The question remains: who are they --- cyber-renegades or a group affiliated with the Iranian regime? Octavia Nasr, CNN's senior editor for Middle East affairs, dramatically announced yesterday, "The hackers are definitely Shiites, as indicated by the 'Ya Hussein' chant printed on their banner." That, however, is far from a solving of the mystery, since the vast majority of Iranians are Shia.

On the surface, it seems unlikely that the Government of Iran would attack a private company in America and even less likely that they would post what amounts to a ransom note with a pretty graphic on it. Sure, government hacking goes on all the time, and the US has even been caught with its hands in some of Iran's most private servers, but that did not come to light until three years after it happened. The threat of exposure of regime responsibility for this incident, with its high-profile target, is much greater.

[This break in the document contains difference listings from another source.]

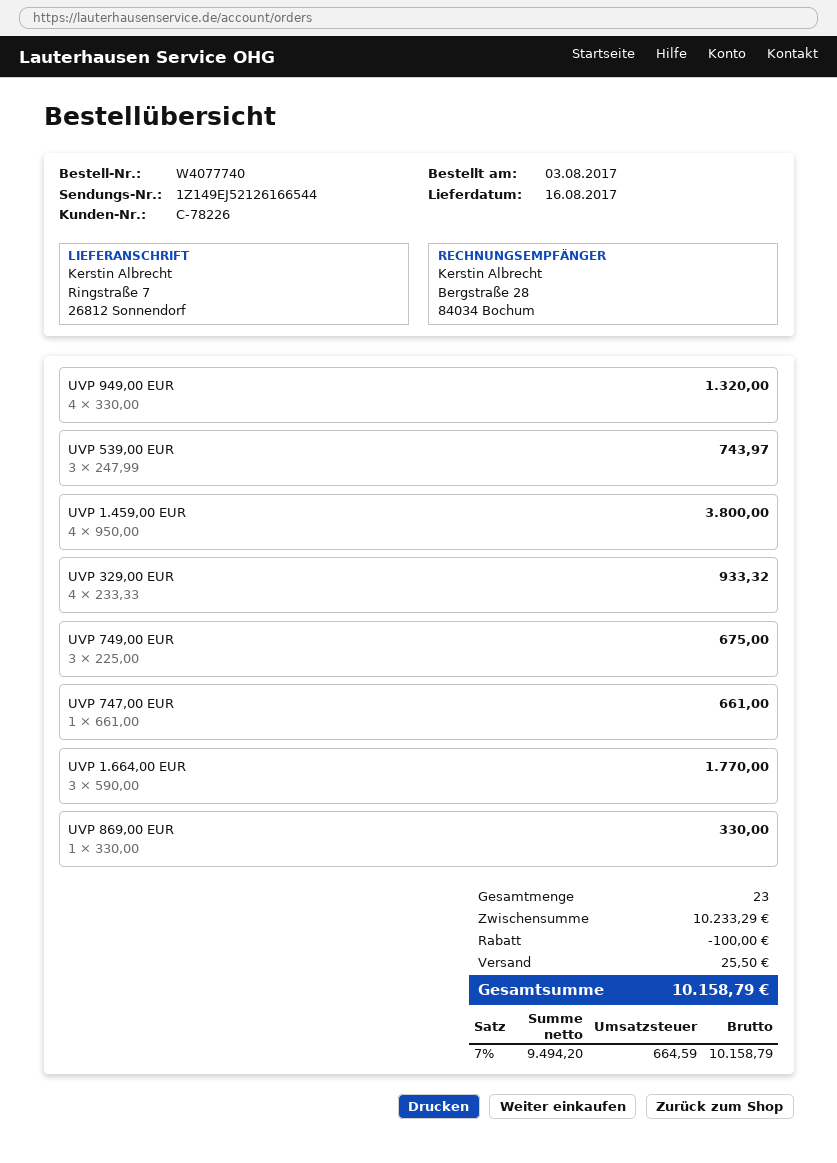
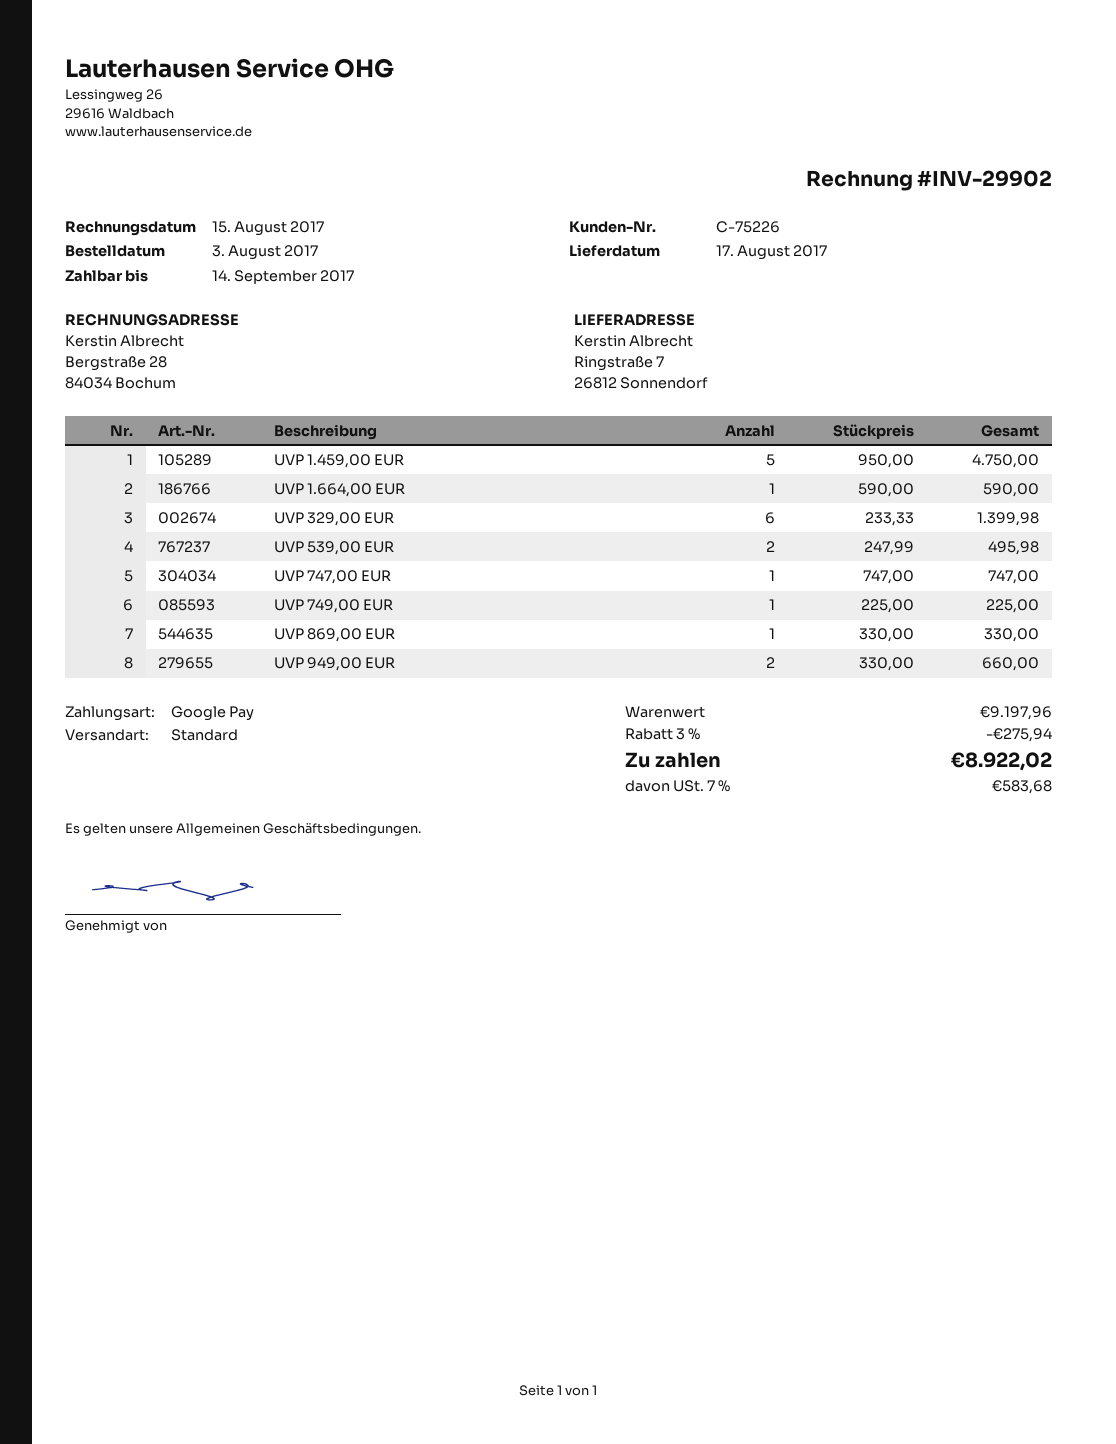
delivery date: 2017-08-16 -> 2017-08-17
customer number: C-78226 -> C-75226
UVP 949,00 EUR: 4 x 330.00 = 1320.00 -> 2 x 330.00 = 660.00
UVP 539,00 EUR: 3 x 247.99 = 743.97 -> 2 x 247.99 = 495.98
UVP 1.459,00 EUR: 4 x 950.00 = 3800.00 -> 5 x 950.00 = 4750.00
UVP 329,00 EUR: 4 x 233.33 = 933.32 -> 6 x 233.33 = 1399.98
UVP 749,00 EUR: 3 x 225.00 = 675.00 -> 1 x 225.00 = 225.00
UVP 747,00 EUR: 1 x 661.00 = 661.00 -> 1 x 747.00 = 747.00
UVP 1.664,00 EUR: 3 x 590.00 = 1770.00 -> 1 x 590.00 = 590.00
subtotal: 10233.29 -> 9197.96
discount: 100.00 -> 275.94
shipping: 25.50 -> none
tax: 7% = 664.59 -> 7% = 583.68
total: 10158.79 -> 8922.02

Meanwhile, the on-line enquiry continues. Given the enormous influx in traffic to their servers from millions of tweeters, one would have expect Bluehost to notice and fix the problem at lighting speed. When asked why they had not responded faster, while the hack was still underway, Bluehost declined to answer. They have since removed the account that was used to host the attackers' message. Twitter also declined to comment beyond their initial verification, which of course came in a Tweet --- their "DNS records were temporarily compromised".

UPDATE: From Bluehost: "Bluehost is a leading Web hosting company that provides services to nearly 2 million Web sites. Bluehost discovered that Twitter.com had been the victim of a DNS compromise and, further, that the attackers had redirected some of the Twitter traffic to an account hosted on Bluehost servers. This customer account on BlueHost was setup using a stolen identity and credit card, as determined by the Bluehost verification department. The Bluehost abuse department immediately terminated this account. Contact was made by Bluehost to law enforcement agents to assist in all ongoing investigations."

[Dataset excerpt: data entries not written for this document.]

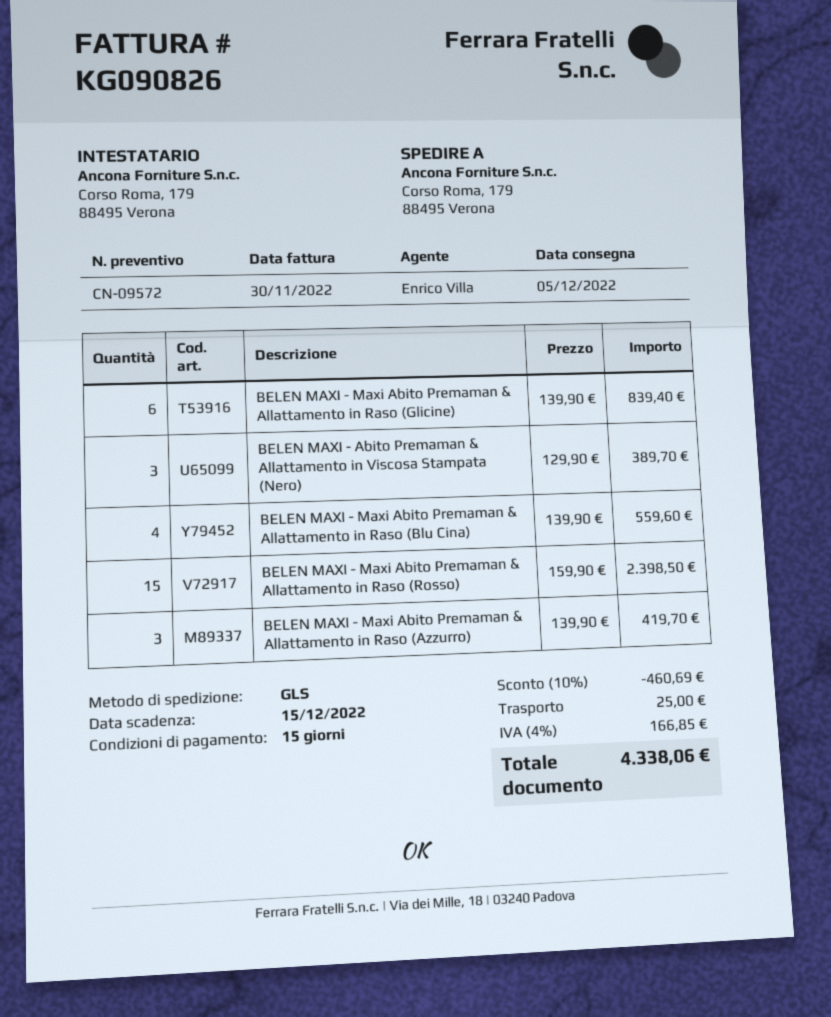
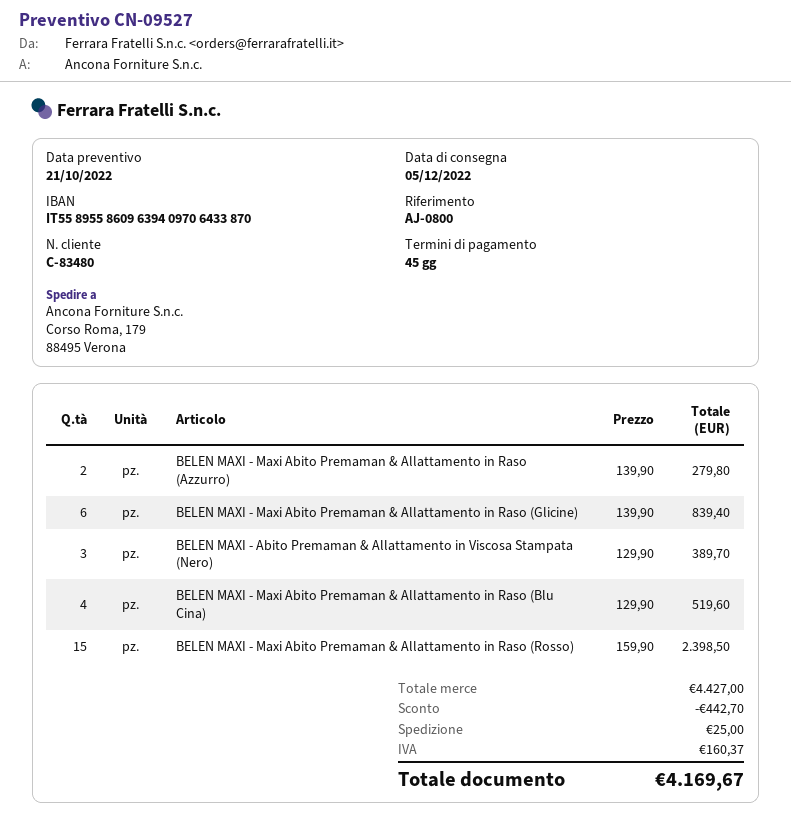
quote number: CN-09572 -> CN-09527
payment terms: 15 days -> 45 days
BELEN MAXI - Maxi Abito Premaman & Allattamento in Raso (Blu Cina): 4 x 139.90 = 559.60 -> 4 x 129.90 = 519.60
BELEN MAXI - Maxi Abito Premaman & Allattamento in Raso (Azzurro): 3 x 139.90 = 419.70 -> 2 x 139.90 = 279.80
discount: 460.69 -> 442.70
tax: 166.85 -> 160.37
total: 4338.06 -> 4169.67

UPDATE2: The kind folks at Internet Identity passed along the DNS change records for twitter.com:
2009-12-17 22:01 (PST) 2009-12-18 06:01 UTC www.twitter.com, twitter.com A Records pointed to 74.217.128.160

2009-12-17 22:14 (PST) 2009-12-18 06:14:20 UTC
twitter.com A Records pointed to 69.59.28.85

2009-12-17 22:24 (PST) 2009-12-17 06:24 UTC
twitter.com A Records pointed to 66.147.242.88

2009-12-17 23:11 (PST) 2009-12-18 07:11 UTC
A Records corrected and pointing back to allowed range for resolution

As you can see, the attackers tried three different hosts before sticking with Bluehost. First it was NetFirms, then it was CaroNet, and finally Bluehost.

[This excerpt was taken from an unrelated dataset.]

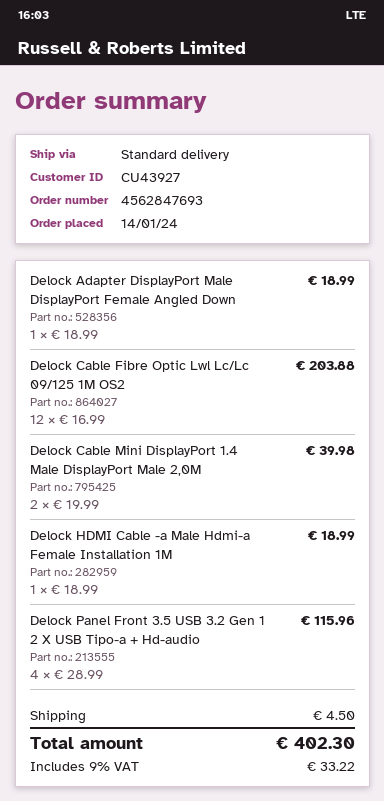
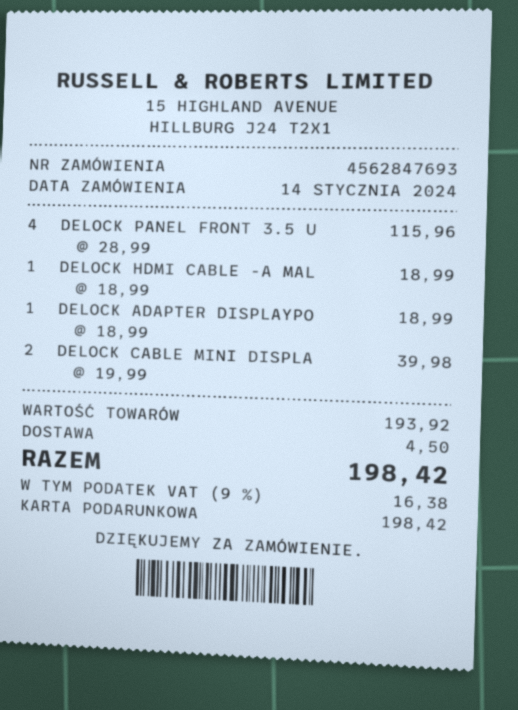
Delock Cable Fibre Optic Lwl Lc/Lc 09/125 1M OS2: 12 x 16.99 = 203.88 -> none
tax: 9% = 33.22 -> 9% = 16.38
total: 402.30 -> 198.42

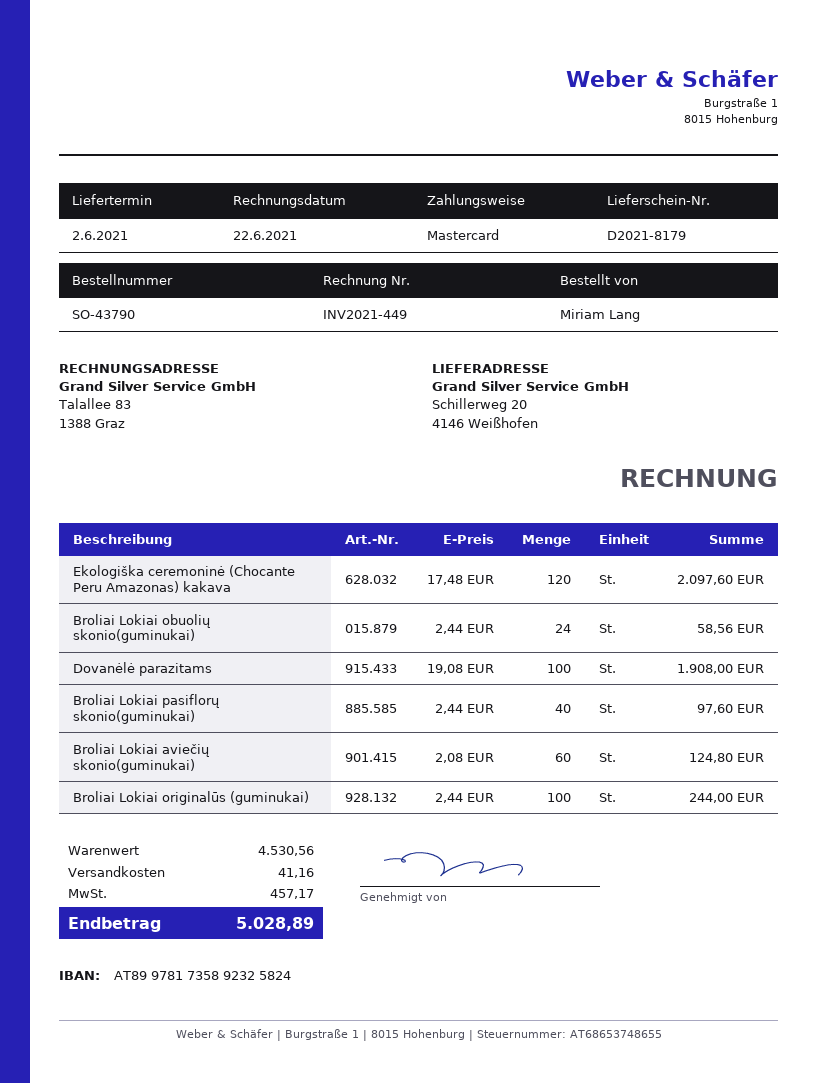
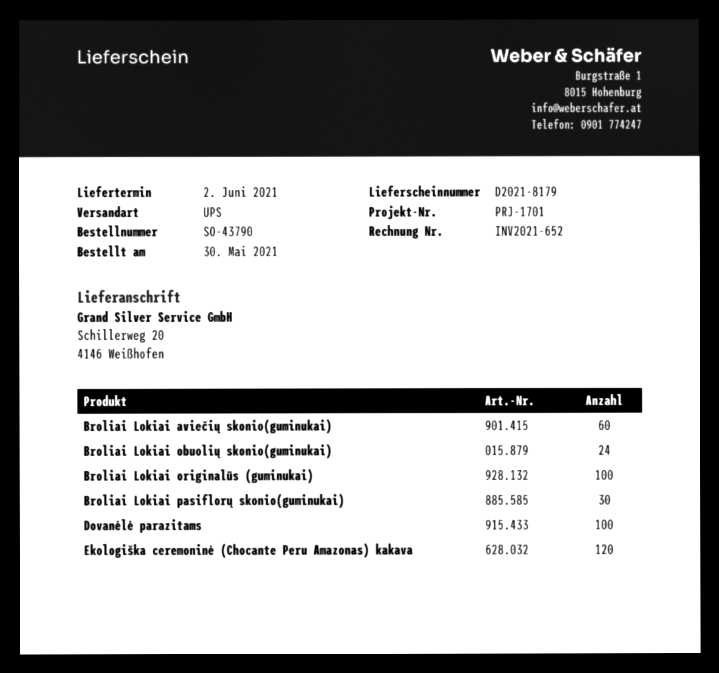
invoice number: INV2021-449 -> INV2021-652
Broliai Lokiai pasiflorų skonio(guminukai): 40 -> 30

UPDATE3: From Twitter: "Domain Name System or DNS is an Internet protocol used to translate IP addresses into domain names so instead of typing in a long string of numbers we can enter urls like www.twitter.com into a browser to visit our favorite web sites. Last night, DNS settings for the Twitter web site were hijacked. From 9:46pm to 11pm PST, approximately 80% of Traffic to Twitter.com was redirected to other web sites. We tweeted, blogged, and updated our status page last night.

During the attack, we were in direct contact with our DNS provider, Dynect. We worked closely to reset our DNS as quickly as possible. The motive for this attack appears to have been focused on defacing our site, not aimed at users we don’t believe any accounts were compromised."